Enhancers are vital elements in the genome that boost the transcriptional activity of neighboring genes and are essential in regulating cell-specific gene expression. Therefore, accurately identifying and characterizing enhancers is essential for comprehending gene regulatory networks and the development of related diseases. This study introduces MPDL-Enhancer, a novel multi-perspective deep learning framework aimed at enhancer characterization and identification. In this study, enhancer sequences are encoded using the dna2vec model along with features derived from the structural properties of DNA sequences. Subsequently, these representations are processed through a novel dual-scale deep neural network designed to discern subtle correlations and extended interactions embedded within the semantic content of DNA. The predictive phase of our methodology employs a Support Vector Machine classifier to render the final classification. To rigorously assess the efficacy of our approach, a comprehensive evaluation was executed utilizing an independent test dataset, thereby substantiating the robustness and accuracy of our model. Our methodology demonstrated superior performance over existing computational techniques, with an accuracy (ACC) of 81.00 %, a sensitivity (SN) of 79.00 %, and specificity (SP) of 83.00 %. The innovative dual-scale deep neural network and the unique feature representation strategy contributed to this performance improvement. MPDL-Enhancer has effectively characterized enhancer sequences and achieved excellent predictive performance. Building upon this foundation, we conducted an interpretability analysis of the model, which can assist researchers in identifying key features and patterns that affect the functionality of enhancers, thereby promoting a deeper understanding of gene regulatory networks.

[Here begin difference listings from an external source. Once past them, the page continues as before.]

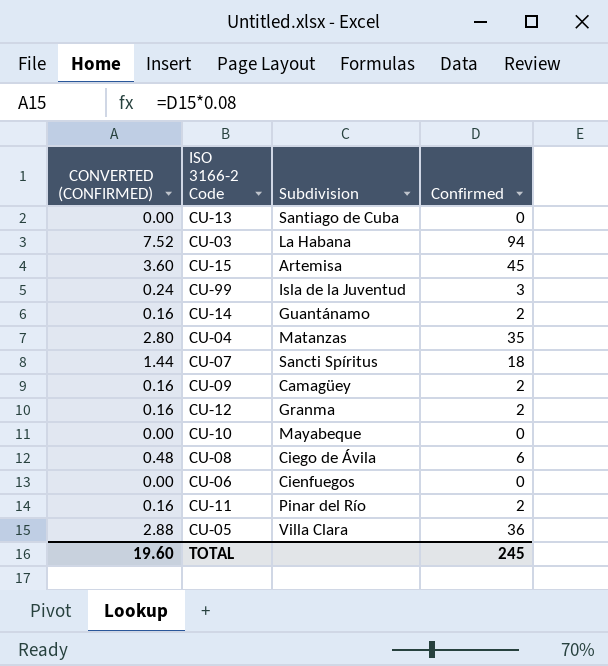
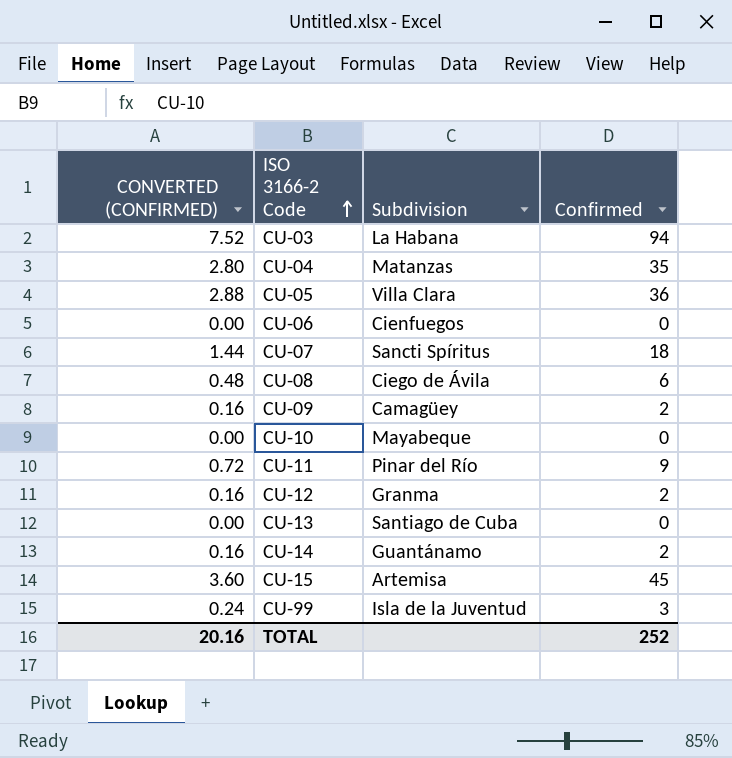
row order: none -> ISO 3166-2 Code ascending
CU-11 | CONVERTED (CONFIRMED): 0.16 -> 0.72
CU-11 | Confirmed: 2 -> 9
TOTAL | CONVERTED (CONFIRMED): 19.60 -> 20.16
TOTAL | Confirmed: 245 -> 252

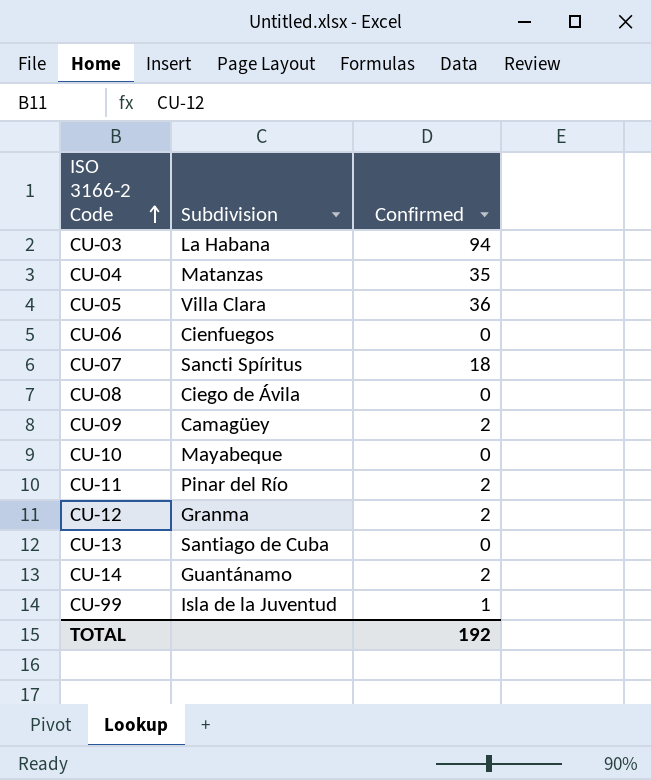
column CONVERTED (CONFIRMED) | formula: [Confirmed] * 0.08 -> none
row CU-15: 3.60 | Artemisa | 45 -> none
CU-08 | Confirmed: 6 -> 0
CU-11 | Confirmed: 9 -> 2
CU-99 | Confirmed: 3 -> 1
TOTAL | Confirmed: 252 -> 192

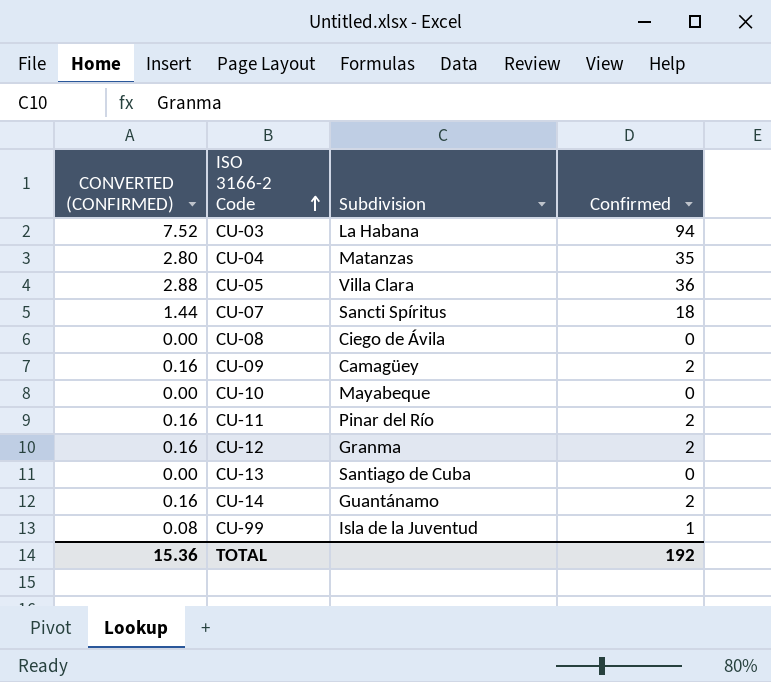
column CONVERTED (CONFIRMED) | formula: none -> [Confirmed] * 0.08
row CU-06: Cienfuegos | 0 -> none

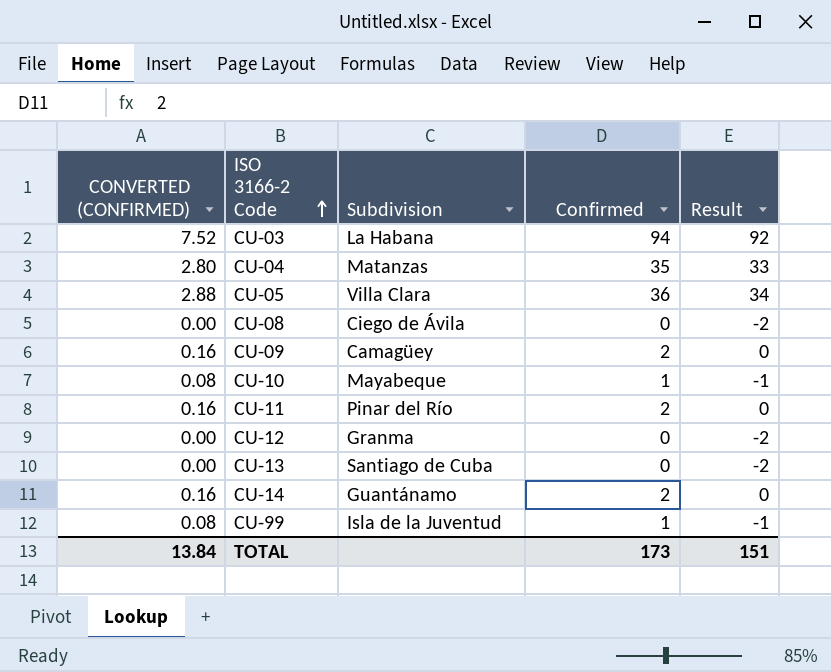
column Result | formula: none -> [Confirmed] - 2
row CU-07: 1.44 | Sancti Spíritus | 18 -> none
CU-10 | CONVERTED (CONFIRMED): 0.00 -> 0.08
CU-10 | Confirmed: 0 -> 1
CU-12 | CONVERTED (CONFIRMED): 0.16 -> 0.00
CU-12 | Confirmed: 2 -> 0
TOTAL | CONVERTED (CONFIRMED): 15.36 -> 13.84
TOTAL | Confirmed: 192 -> 173

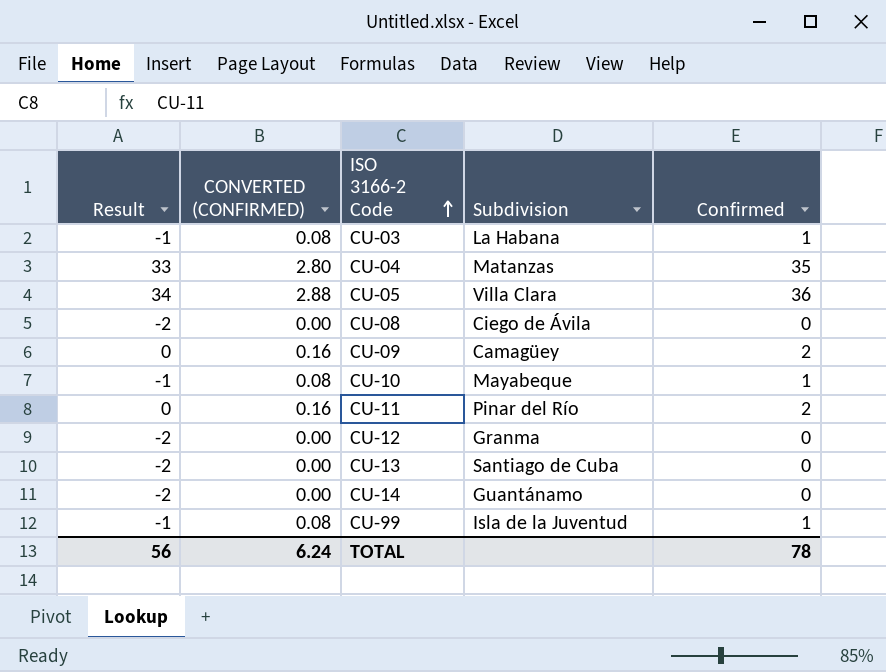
column Result | position: 5 -> 1
CU-03 | Result: 92 -> -1
CU-03 | CONVERTED (CONFIRMED): 7.52 -> 0.08
CU-03 | Confirmed: 94 -> 1
CU-14 | Result: 0 -> -2
CU-14 | CONVERTED (CONFIRMED): 0.16 -> 0.00
CU-14 | Confirmed: 2 -> 0
TOTAL | Result: 151 -> 56
TOTAL | CONVERTED (CONFIRMED): 13.84 -> 6.24
TOTAL | Confirmed: 173 -> 78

增强子是基因组中的关键元件,可促进邻近基因的转录活性,对调控细胞特异性基因表达至关重要。因此,准确识别和表征增强子对于理解基因调控网络以及相关疾病的发展至关重要。本研究引入了MPDL-Enhancer,这是一种旨在表征和识别增强子的新型多视角深度学习框架。在本研究中,增强子序列使用dna2vec模型进行编码,并结合从DNA序列结构特性衍生的特征。随后,这些表示通过一个新颖的双尺度深度神经网络进行处理,该网络旨在识别DNA语义内容中蕴含的微妙相关性和扩展相互作用。我们方法的预测阶段采用支持向量机分类器进行最终分类。为了严格评估我们方法的有效性,利用独立测试数据集进行了全面评估,从而证实了我们模型的稳健性和准确性。我们的方法表现优于现有计算技术,准确率(ACC)为81.00%,灵敏度(SN)为79.00%,特异性(SP)为83.00%。创新的双尺度深度神经网络和独特的特征表示策略促成了性能的提升。MPDL-Enhancer有效地表征了增强子序列并取得了优异的预测性能。在此基础上,我们对模型进行了解释性分析,这可以帮助研究人员识别影响增强子功能的关键特征和模式,从而促进对基因调控网络的更深入理解。